En segundo lugar, la Ley Electoral debe garantizar la separación de los poderes del Estado —Legislativo, Ejecutivo y Judicial— en contra de lo que ahora ocurre, y por ello debe dejar claro que es el Parlamento quien debe controlar al Gobierno y no al revés como pasa en España, por la obediencia debida al partido de diputados de la mayoría. La misma obediencia y control del Gobierno que, tras someter el Poder Legislativo al Ejecutivo, les sirve luego para nombrar y controlar los órganos reguladores del Poder Judicial, convirtiendo la presunta y falseada democracia española en una partitocracia autocrática, donde se margina y se manipula la voluntad popular, es decir, la soberanía nacional.
De manera que la reforma de la Ley Electoral debe ir acompañada de una reforma de la Constitución, para garantizar la elección directa de los parlamentarios por el pueblo, y también la separación de los poderes del Estado. ¿Cómo? Pues, por ejemplo, con la elección por sufragio universal directo del presidente del Gobierno en unas elecciones separadas de las legislativas, para que luego él forme Gobierno con la mayoría que pueda convocar, de su partido u de otros en “cohabitación”, camino de un régimen presidencialista, una monarquía presidencialista o un régimen presidencialista democrático, en sustitución del hoy, en la práctica, régimen presidencialista autocrático, que invitará a participar a todos los españoles —nacionalistas incluidos— en la elección del jefe del Gobierno.
Lo que da una legitimidad de origen separar (en dos elecciones distintas) a los poderes Ejecutivo y Legislativo y una mayor autonomía al Parlamento elegido de manera directa y con listas abiertas a los ciudadanos. Y lo que finalmente debe conseguir es que ni el Ejecutivo ni el Legislativo intervengan en la elección del Consejo General del Poder Judicial, que debe quedar reservada a los cuerpos jurídicos y judiciales del Estado.
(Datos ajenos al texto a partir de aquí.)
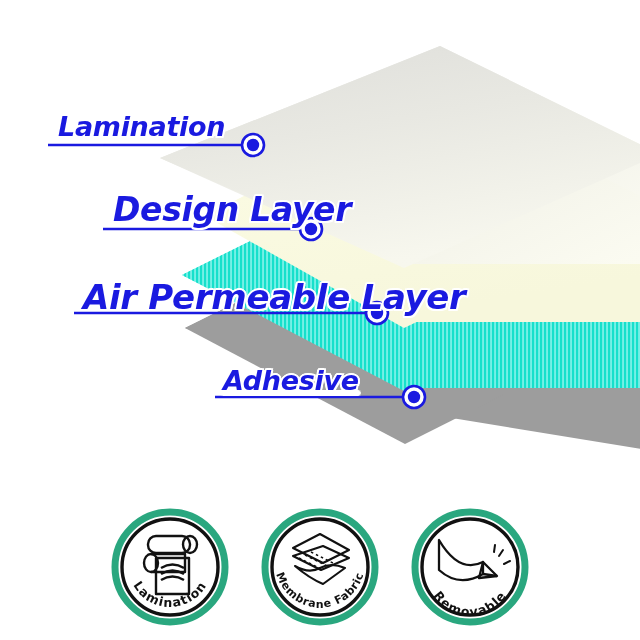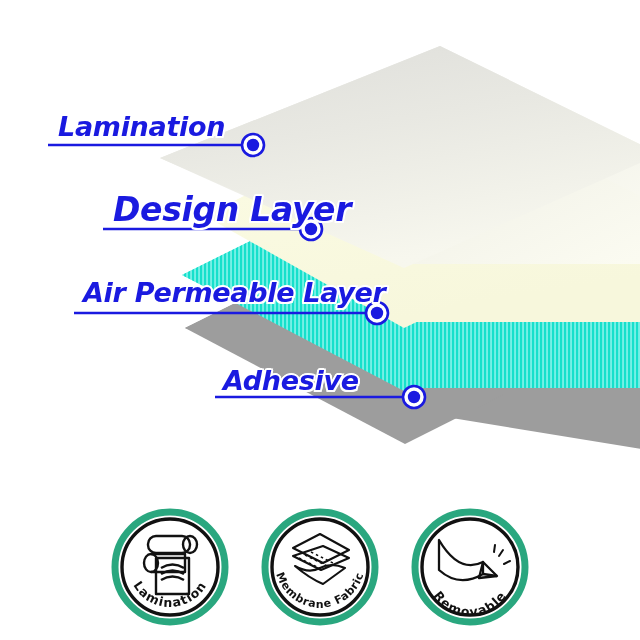--- a/index.html
+++ b/index.html
@@ -24,22 +24,22 @@
     white-space:nowrap;
     letter-spacing:-0.3px;
     -webkit-text-stroke:3px #ffffff;
     paint-order:stroke fill;
     text-shadow:
       2px 0 0 #fff, -2px 0 0 #fff, 0 2px 0 #fff, 0 -2px 0 #fff,
       1.5px 1.5px 0 #fff, -1.5px 1.5px 0 #fff, 1.5px -1.5px 0 #fff, -1.5px -1.5px 0 #fff;
   }
   .lbl-lamination{left:58px;  top:95px;  font-size:27px;}
   .lbl-design    {left:113px; top:174px; font-size:33px;}
-  .lbl-air       {left:83px;  top:261px; font-size:27px;}
-  .lbl-adhesive  {left:223px; top:349px; font-size:27px;}
+  .lbl-air       {left:83px;  top:261px; font-size:34px;}
+  .lbl-adhesive  {left:223px; top:349px; font-size:27px;text-decoration:underline;}
 
   
   .badges{
     position:absolute;left:0;top:492px;width:640px;height:128px;
     display:flex;justify-content:center;align-items:flex-start;
     gap:32px;
   }
   .badge{
     position:relative;
     width:118px;height:118px;

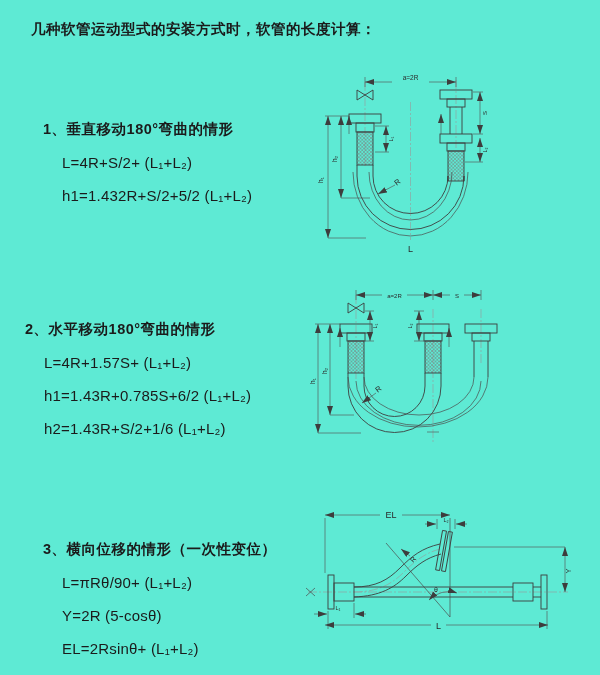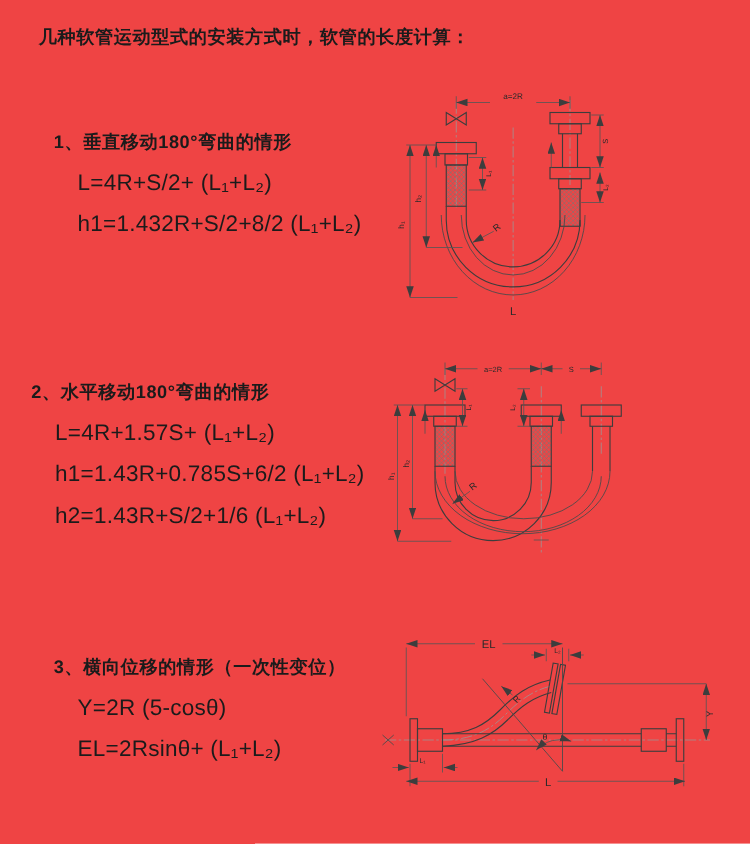--- a/index.html
+++ b/index.html
@@ -1,39 +1,39 @@
 <!DOCTYPE html>
 <html><head>
 <meta charset="utf-8">
 <style>
   html,body{margin:0;padding:0;background:#fff;}
-  .page{position:relative;width:600px;height:675px;background:#ef4444;overflow:hidden;
+  .page{position:relative;width:600px;height:675px;background:#5eead4;overflow:hidden;
         font-family:"Liberation Sans","DejaVu Sans",sans-serif;color:#1b1b1b;}
   .title{position:absolute;left:31px;top:20px;font-size:14.5px;font-weight:bold;letter-spacing:.5px;}
-  .sec-text{position:absolute;}
+  .sec-text{position:absolute;margin-top:16px;}
   .heading{font-size:14.5px;font-weight:bold;letter-spacing:.5px;height:33px;display:flex;align-items:center;}
-  .formula{font-size:18px;padding-left:19px;height:33px;display:flex;align-items:center;letter-spacing:.2px;}
+  .formula{font-size:15px;padding-left:19px;height:33px;display:flex;align-items:center;letter-spacing:.2px;}
   .diag{position:absolute;}
   .diag text{font-family:"Liberation Sans","DejaVu Sans",sans-serif;fill:#2a2a2a;}
   .main{stroke:#3d3d3d;stroke-width:.9;fill:none;}
   .thin{stroke:#4a4a4a;stroke-width:.7;fill:none;}
   .dim{stroke:#555;stroke-width:.65;fill:none;}
   .cl{stroke:#999;stroke-width:.6;fill:none;stroke-dasharray:9 2 2 2;}
 </style>
 </head>
 <body>
 
 <div class="page">
 
   <div class="title">几种软管运动型式的安装方式时，软管的长度计算：</div>
 
   <div class="sec-text" style="left:43px;top:97px;">
     <div class="heading">1、垂直移动180°弯曲的情形</div>
     <div class="formula">L=4R+S/2+ (L₁+L₂)</div>
-    <div class="formula">h1=1.432R+S/2+8/2 (L₁+L₂)</div>
+    <div class="formula">h1=1.432R+S/2+5/2 (L₁+L₂)</div>
   </div>
 
   <svg class="diag" style="left:308px;top:68px;" width="220" height="190" viewBox="0 0 220 190">
     <defs>
       <marker id="a1" markerWidth="10" markerHeight="8" refX="9" refY="3" orient="auto-start-reverse" markerUnits="userSpaceOnUse">
         <path d="M0,0 L9,3 L0,6 Z" fill="#3d3d3d"></path>
       </marker>
       <pattern id="hp1" width="3.5" height="3.5" patternUnits="userSpaceOnUse">
         <path d="M0,0 l3.5,3.5 M3.5,0 l-3.5,3.5" stroke="#777" stroke-width=".5"></path>
       </pattern>
@@ -149,20 +149,21 @@
     <text x="151" y="16.5" font-size="6" text-anchor="middle">S</text>
     <text x="9" y="100" font-size="6.5" text-anchor="middle" transform="rotate(-90 9 100)">h₁</text>
     <text x="21" y="90" font-size="6.5" text-anchor="middle" transform="rotate(-90 21 90)">h₂</text>
     <text x="71" y="45" font-size="5.5" text-anchor="middle" transform="rotate(-90 71 45)">L₁</text>
     <text x="106" y="45" font-size="5.5" text-anchor="middle" transform="rotate(-90 106 45)">L₂</text>
     <text x="74" y="110" font-size="7.5" text-anchor="middle" transform="rotate(-38 74 110)">R</text>
   </svg>
 
   <div class="sec-text" style="left:43px;top:517px;">
     <div class="heading">3、横向位移的情形（一次性变位）</div>
+    <div class="formula">L=πRθ/90+ (L₁+L₂)</div>
     <div class="formula">Y=2R (5-cosθ)</div>
     <div class="formula">EL=2Rsinθ+ (L₁+L₂)</div>
   </div>
 
   <svg class="diag" style="left:298px;top:497px;" width="295" height="145" viewBox="0 0 295 145">
     <defs>
       <marker id="a3" markerWidth="10" markerHeight="8" refX="9" refY="3" orient="auto-start-reverse" markerUnits="userSpaceOnUse">
         <path d="M0,0 L9,3 L0,6 Z" fill="#3d3d3d"></path>
       </marker>
     </defs>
Trasladada al pueblo la soberanía que hoy usurpan los partidos, garantizada así la separación de los poderes del Estado, la Ley Electoral debe abordar el principio y la consecuencia de la gobernabilidad y la cohesión nacional, mediante reglamentos que garanticen estos objetivos —elección a dos vueltas, o candidaturas locales y nacionales—, para evitar, entre otras cosas, el chantaje permanente de los nacionalistas y su vocación insolidaria con el resto de España. A sabiendas, además, de que la apertura de listas con candidatos locales conocidos de los electores elevará la calidad de los legisladores, hoy por los suelos en las Cortes españolas porque el mérito para ser diputado o senador es, principalmente, la obediencia funcionarial a la jefatura del partido.
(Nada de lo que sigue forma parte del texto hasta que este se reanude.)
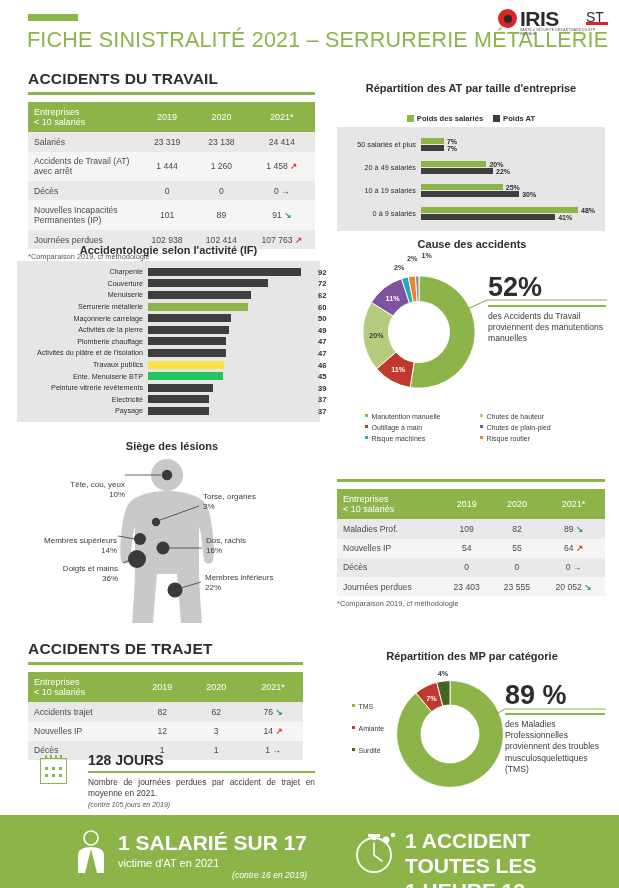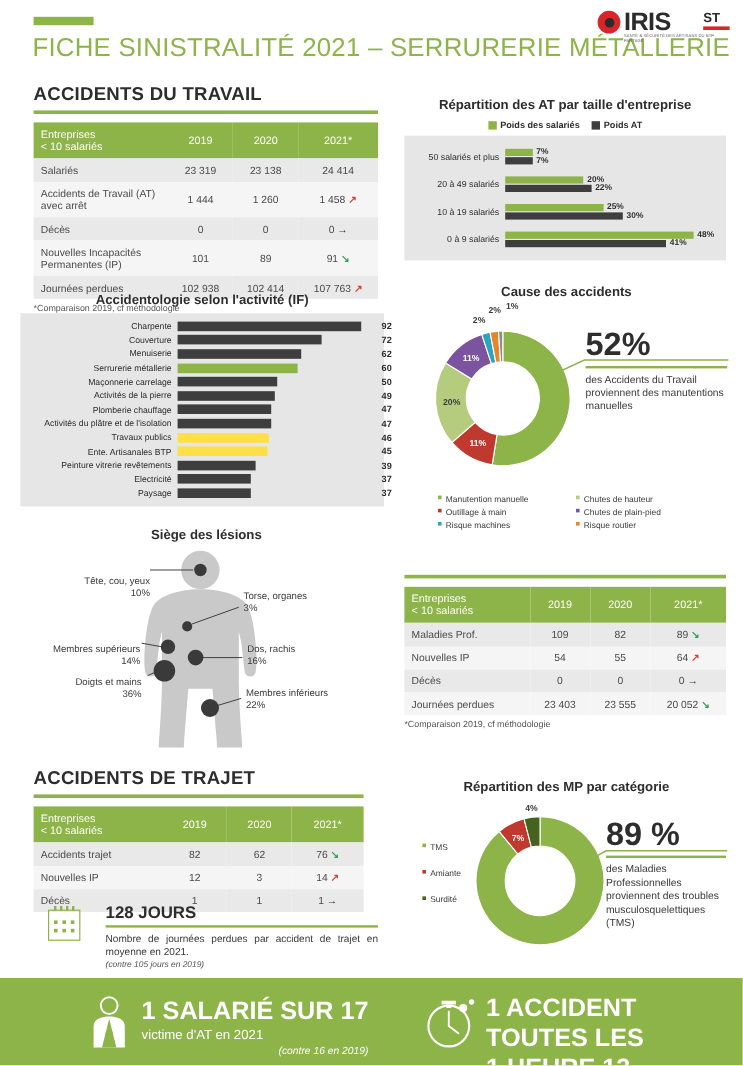--- a/index.html
+++ b/index.html
@@ -23,21 +23,21 @@
     color: #8db448; font-weight: 400; white-space: nowrap;
   }
   .logo { position: absolute; right: 9px; top: 7px; width: 112px; height: 33px; }
   .logo-mark { position: absolute; left: 0; top: 2px; width: 19px; height: 19px;
     border-radius: 50%; background: #d9252a; }
   .logo-mark::after { content:""; position:absolute; left:5.5px; top:5.5px;
     width:8px; height:8px; border-radius:50%; background:#2b2b2b; }
   .logo-iris { position: absolute; left: 22px; top: 0px;
     font-size: 21px; font-weight: bold; letter-spacing: -.5px; color: #2b2b2b; }
   .logo-st { position: absolute; left: 88px; top: 2px;
-    font-size: 11px; font-weight: bold; color: #2b2b2b; }
+    font-size: 14px; font-weight: normal; color: #2b2b2b; }
   .logo-st-bar { position: absolute; left: 88px; top: 15px; width: 22px; height: 3px; background:#d9252a; }
   .logo-sub { position: absolute; left: 22px; top: 21px;
     font-size: 3.4px; line-height: 1.25; color: #555; letter-spacing: .1px; width: 88px; }
 
   
   .sec-h { font-size: 15.5px; font-weight: bold; color: #2d2d2d; letter-spacing: .2px; }
   .sec-rule { height: 2.5px; background: #8db448; margin-top: 4px; }
   .sub-h { font-size: 11px; font-weight: bold; color: #2d2d2d; text-align: center; }
 
   
@@ -166,21 +166,21 @@
             <td>102 414</td>
             <td>107 763<span class="arrow-up"> ↗</span></td>
           </tr>
         </tbody>
     </table>
     <div class="tnote">*Comparaison 2019, cf méthodologie</div>
   </div>
 
   <div style="position:absolute; left:337px; top:82px; width:268px;">
     <div class="sub-h">Répartition des AT par taille d'entreprise</div>
-    <div class="gb-legend" style="margin-top:6px;">
+    <div class="gb-legend" style="margin-top:20px;">
       <span><span class="sw" style="background:#8db448"></span><span>Poids des salariés</span></span>
       <span><span class="sw" style="background:#3e3e3e"></span><span>Poids AT</span></span>
     </div>
     <div class="gb-wrap" id="gb-wrap">
         <div class="gb-row">
           <div class="gb-lab">50 salariés et plus</div>
           <div class="gb-bars">
             <div class="gb-bar" style="background: rgb(141, 180, 72); width: 12.7273%;">
               <span class="v">7%</span>
             </div>
@@ -294,23 +294,23 @@
         </div>
         <div class="if-row">
           <div class="if-lab">Travaux publics</div>
           <div class="if-track">
             <div class="if-bar" style="width: 46%; background: #fde047;">
               <span class="v">46</span>
             </div>
           </div>
         </div>
         <div class="if-row">
-          <div class="if-lab">Ente. Artisanales BTP</div>
-          <div class="if-track">
-            <div class="if-bar" style="width: 45%; background: #fde047;">
+          <div class="if-lab">Ente. Menuiserie BTP</div>
+          <div class="if-track">
+            <div class="if-bar" style="width: 45%; background: #22c55e;">
               <span class="v">45</span>
             </div>
           </div>
         </div>
         <div class="if-row">
           <div class="if-lab">Peinture vitrerie revêtements</div>
           <div class="if-track">
             <div class="if-bar" style="width: 39%; background: rgb(62, 62, 62);">
               <span class="v">39</span>
             </div>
Si la reforma de la Ley Electoral no va en beneficio de los ciudadanos y la democracia, no vale la pena hacer ningún cambio, y menos aún como los que propone el PP en su solo beneficio y reforzando la supremacía del partido sobre la soberanía popular. Como no vale un ajuste interesado para ayuntamientos y Comunidades, sino que lo que hace falta es una reforma global, representativa, soberana y democrática. Una reforma que algún día se hará cuando se agote la agonizante transición que Zapatero ha conseguido bloquear abriendo el melón de la disputa territorial del Estado, poniendo a la defensiva a quienes impulsaron la transición, en vez de dar alas a los que tienen que llevar el actual y agotado régimen de la transición hacia la plena democracia en la que ha de desempeñar un papel esencial la reforma de la Ley Electoral. De manera que se cuiden Rajoy y todos sus expertos a la hora de hacer propuestas que van en contra de la democracia y la soberanía nacional, porque este cambio necesario y obligado alguien lo propondrá y los españoles lo entenderán y lo aplaudirán.